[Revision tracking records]
********

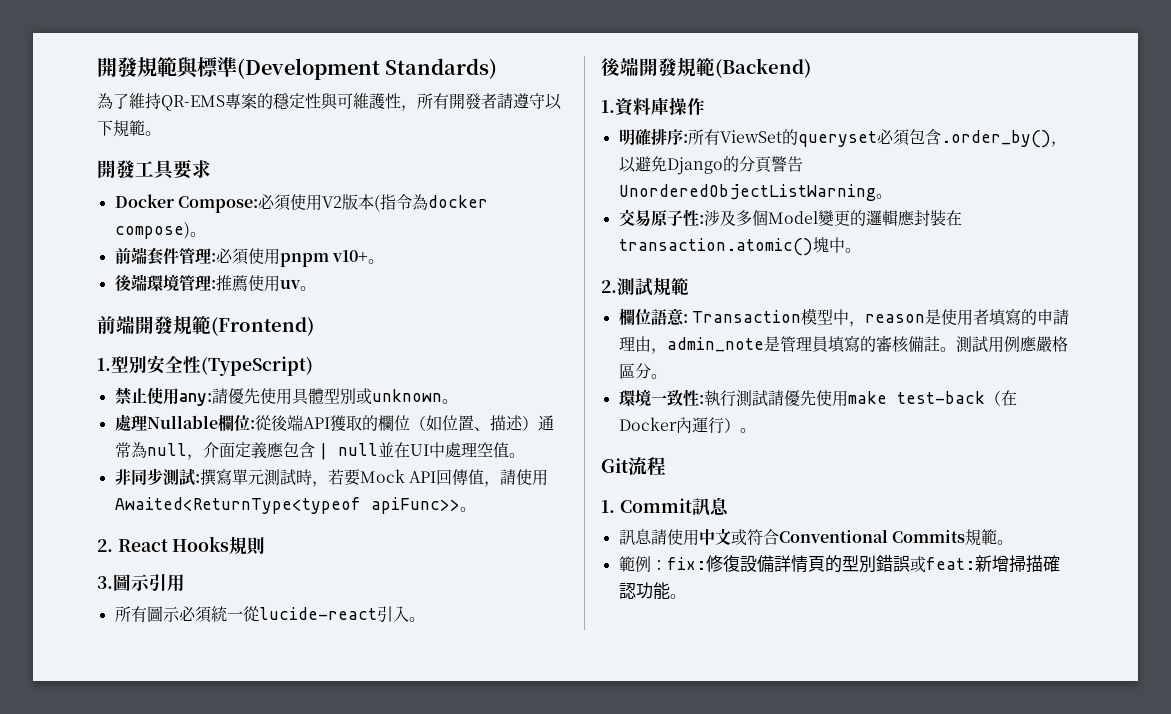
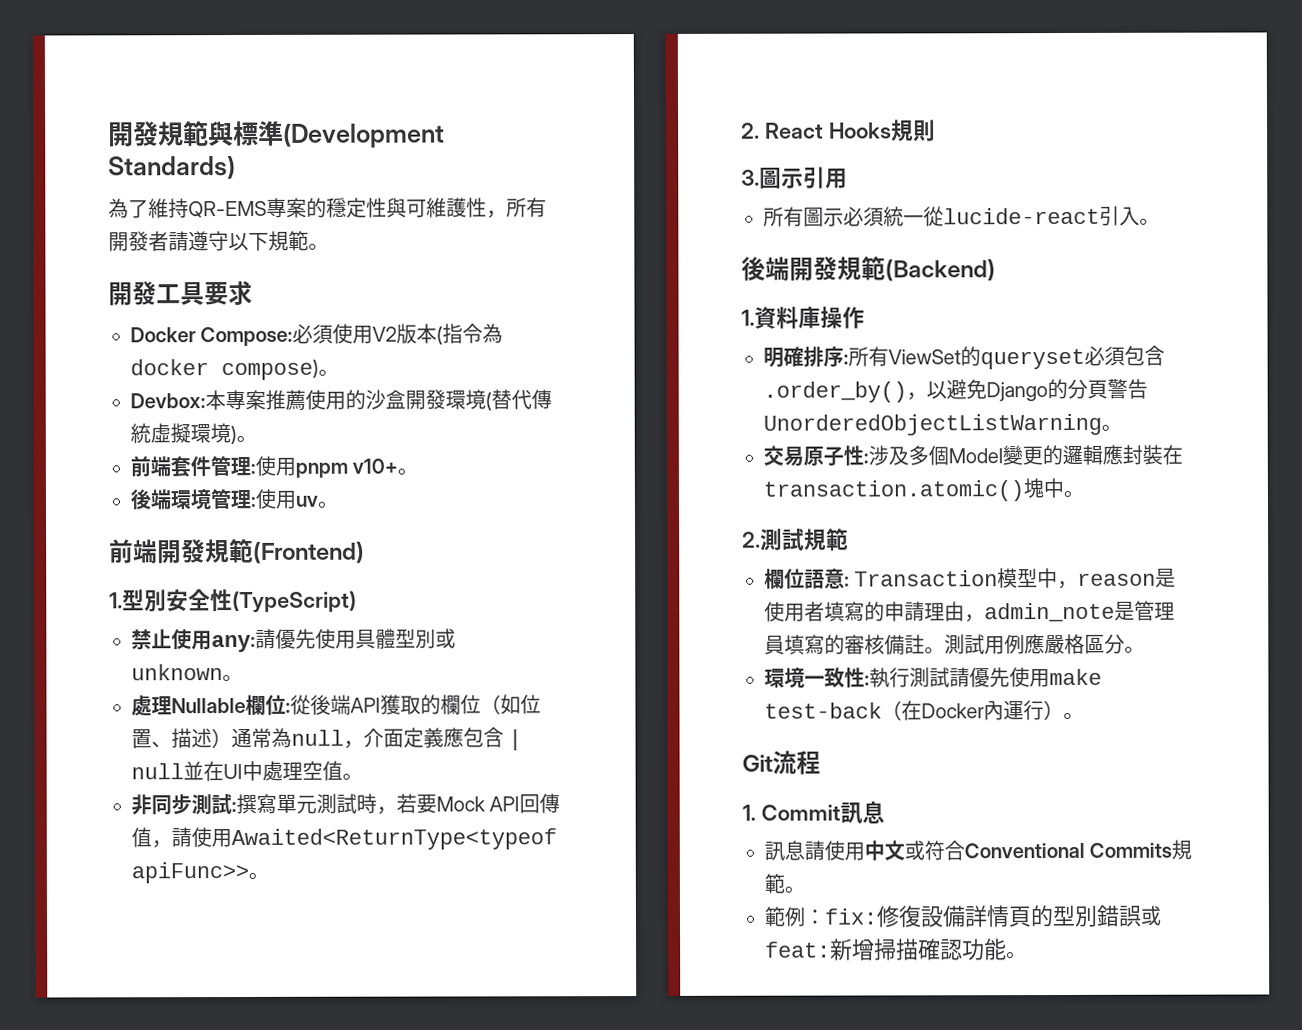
+ Devbox:本專案推薦使用的沙盒開發環境(替代傳統虛擬環境)。
- 前端套件管理:必須使用pnpm v10+。
+ 前端套件管理:使用pnpm v10+。
- 後端環境管理:推薦使用uv。
+ 後端環境管理:使用uv。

********

### To do
Pull from the data each line where the string "前端套件管理" turns up.

### Completed exercise
- 前端套件管理:必須使用pnpm v10+。
+ 前端套件管理:使用pnpm v10+。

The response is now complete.